南部鉄器のメーカーごとに異なる鉄瓶と水の味との関係

[2013.08.20] Written By

南部鉄器 薫山工房

南部鉄器はお茶の味をまろやかにすると言われておりますが、メーカーや製法により水に与える影響は同じではありません。私は海外向けに鉄瓶を販売しており、メーカーともお付き合いがあるため、メーカーの協力のもと、製法と味の関係を検証するための実験を行いました。

釜焼き工程と鉄瓶の性能(水の味)の関係を実験

鉄瓶は鋳物です。鋳物とは鋳型にドロドロに溶けた鉄を流し込み、冷やすことで、型の形に成形します。鋳込んだ直後の鉄瓶は銀色をしておりますが、このままでは錆びやすいことから、炭火で鉄瓶を焼く、「釜焼き」という工程があります。

釜焼き前の鉄瓶

釜焼き前の鉄瓶

釜焼き後の鉄瓶

釜焼き後の鉄瓶

盛岡では釜焼き工程の目的は、鉄瓶の表面に酸化皮膜をつけてサビから守ることと説明しております。酸化皮膜と呼ばれておりますが、実際のところは鉄瓶は還元されております。炭火は還元炎であるため、鉄瓶の表面は還元され、色が青っぽく変化します。この釜焼き工程は味の点で性能に大きく影響を与えます。このことを実験するために、以下のサンプルを製作して頂きました。なお、以下の実験を行うに辺り、釜焼きに使用した炭は白炭です。

  1. 釜焼きを通常の倍の時間行った鉄瓶
  2. 全く釜焼きしない鉄瓶

これらの鉄瓶を通常の鉄瓶をコントロールとして比較してみました。

結果は以下の通りでした。

  1. 釜焼きを通常の倍の時間行った鉄瓶は水を殆どまろやかにしなかった。ステンレスのやかんとコクに大差がなかった。ただし、ボディはステンレスで湧かした水よりも減少
  2. 最も水のコクとボディを強くしたのは釜焼きをしない鉄瓶で、その差は顕著だった。
  3. 時間に関係無く、釜焼きをすると元の水よりもボディが減少する

純粋に味のみを追求した場合、釜焼きをしない方が味はよい

以上の実験から、釜焼きの時間は味と密接な関係があることが分かりました。釜焼きをしない鉄瓶はコクもボディも強くなるのですが、使っている最中から錆が進行します。
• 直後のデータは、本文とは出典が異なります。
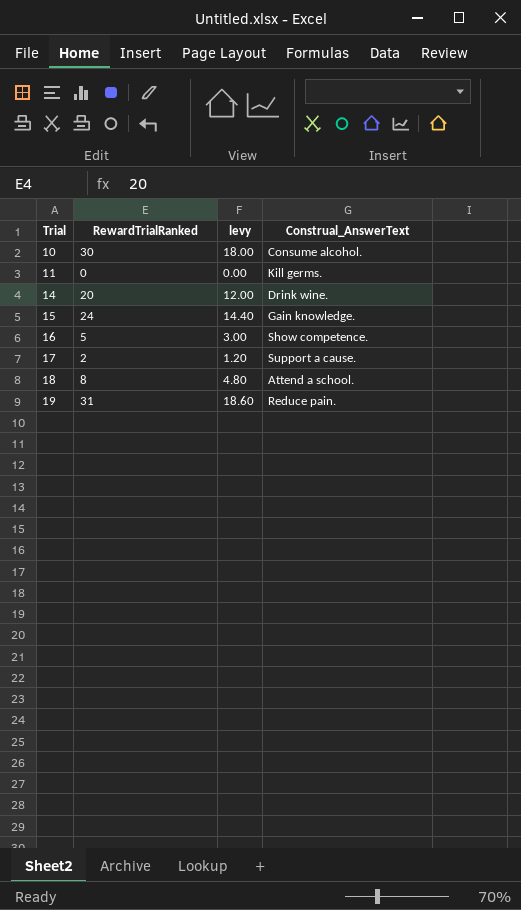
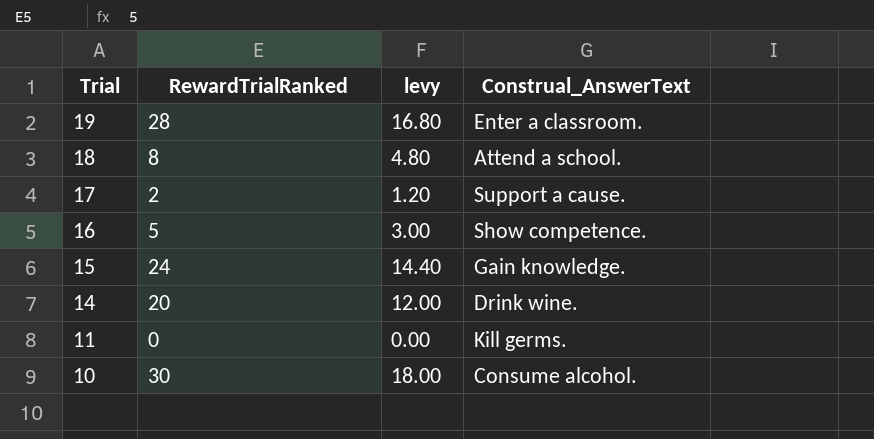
row order: Trial ascending -> Trial descending
19 | RewardTrialRanked: 31 -> 28
19 | levy: 18.60 -> 16.80
19 | Construal_AnswerText: Reduce pain. -> Enter a classroom.

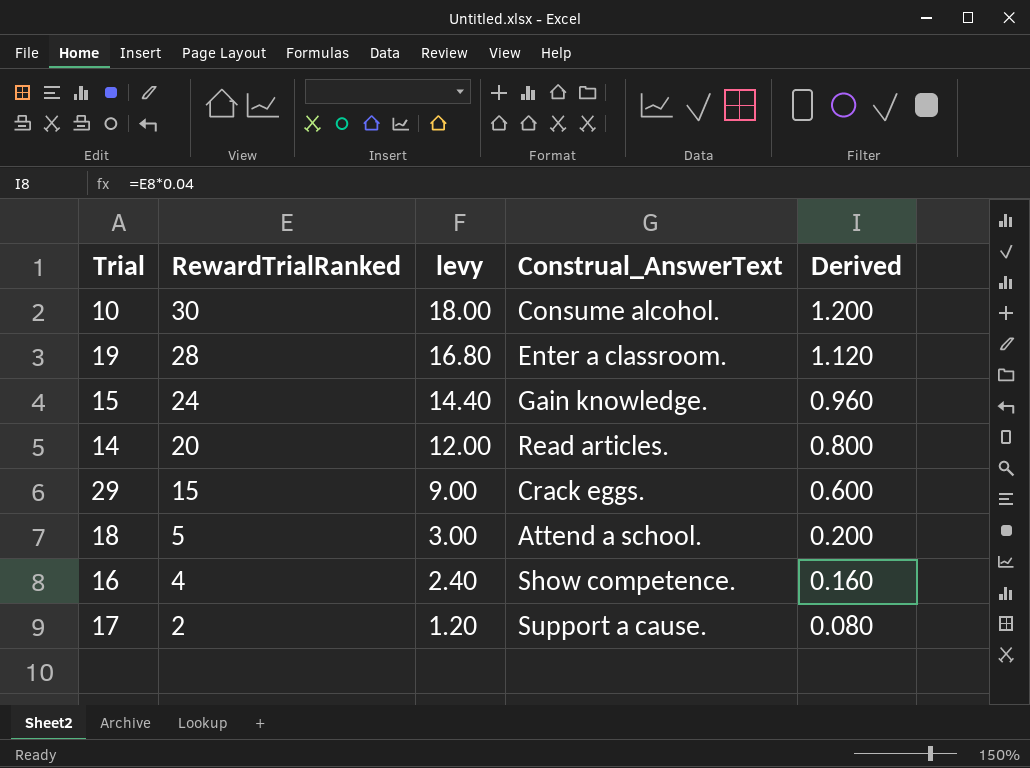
row order: Trial descending -> RewardTrialRanked descending
column Derived | formula: none -> [RewardTrialRanked] * 0.04
row 11: 0 | 0.00 | Kill germs. -> none
14 | Construal_AnswerText: Drink wine. -> Read articles.
row 29: none -> 15 | 9.00 | Crack eggs. | 0.600
18 | RewardTrialRanked: 8 -> 5
18 | levy: 4.80 -> 3.00
16 | RewardTrialRanked: 5 -> 4
16 | levy: 3.00 -> 2.40

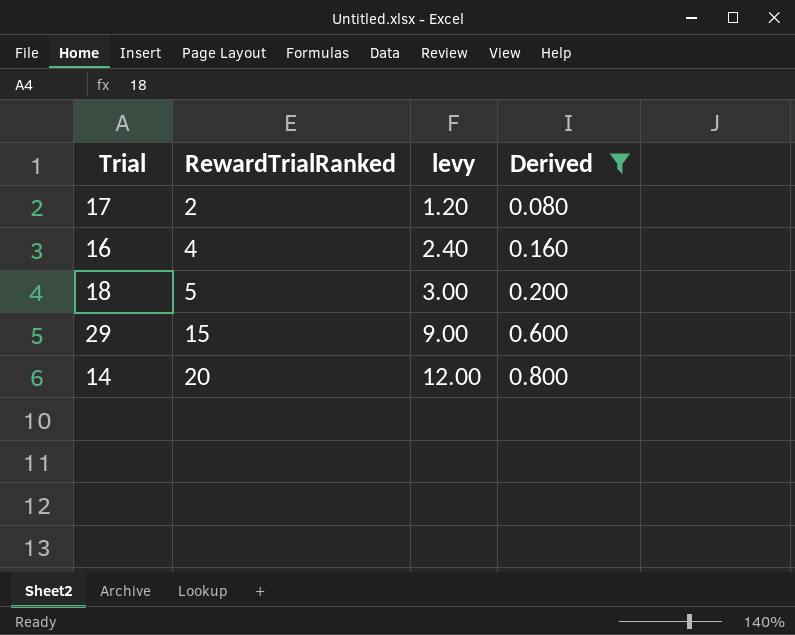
filter: none -> Derived <= 0.800
row order: RewardTrialRanked descending -> RewardTrialRanked ascending
column Construal_AnswerText | position: 4 -> none

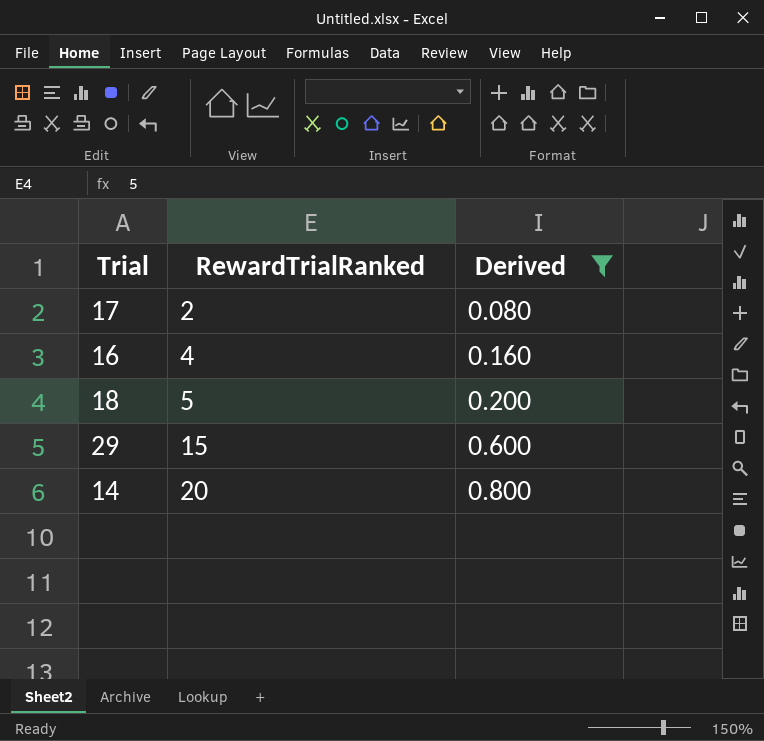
column levy | formula: [RewardTrialRanked] * 0.6 -> none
どのように使っても、錆びてしまうため、味の点では優れておりますが、実際に使用するには現実的ではないように思います。

釜焼きにより表面が溶けることが味に影響すると推察

釜焼きの時間を増すことで、水のコクが減少する点ですが、私は、鉄瓶の表面構造が関係していると推察しております。急須の場合もそうですが、高温で焼くと、コクの強さ(まろやかさ)は落ちます。急須の場合、温度が上がることで、急須表面の粒子が溶け、表面積が減少するためと考えられております。鉄瓶は鋳物であるため、表面は複雑な構造をしており、大きな表面積を有しております。釜焼きをすることで、鉄の表面が僅かに溶け、表面積が減少することが、コクを減少させる主要因ではないかと考えております。

釜焼きに使用する炭の種類でも味が変化する

釜焼きに使用する炭、釜焼きの諸条件はメーカーにより違いがあります。例えば、高温になる白炭を使用するメーカー、比較的低温の黒炭を使用するメーカーと、釜焼きに用いられる炭一つとっても同じではありません。使用する炭の違いは、商品の性能にも影響します。味の観点のみから判断すると、高温にならない釜焼きが理想なのかもしれません。

砂鉄鉄瓶

南部鉄器には砂鉄で出来た鉄瓶があります。砂鉄と言っても、メーカーにより使用する材質は同じではありませんが、重要な点は、砂鉄瓶には釜焼き工程がありません。砂鉄は鉄の密度が高く、錆が内部に浸潤しにくいことから、一般的に釜焼き無しで商品化されます。砂鉄の鉄瓶は、強いコクと強いボディの両方を兼ね備えており、味の点からは非常に理想的な鉄瓶です。ただし、砂鉄は割れやす取り扱いが非常に難しく、更に値段が非常に高いため、あまり気軽に使用できる鉄瓶ではありません。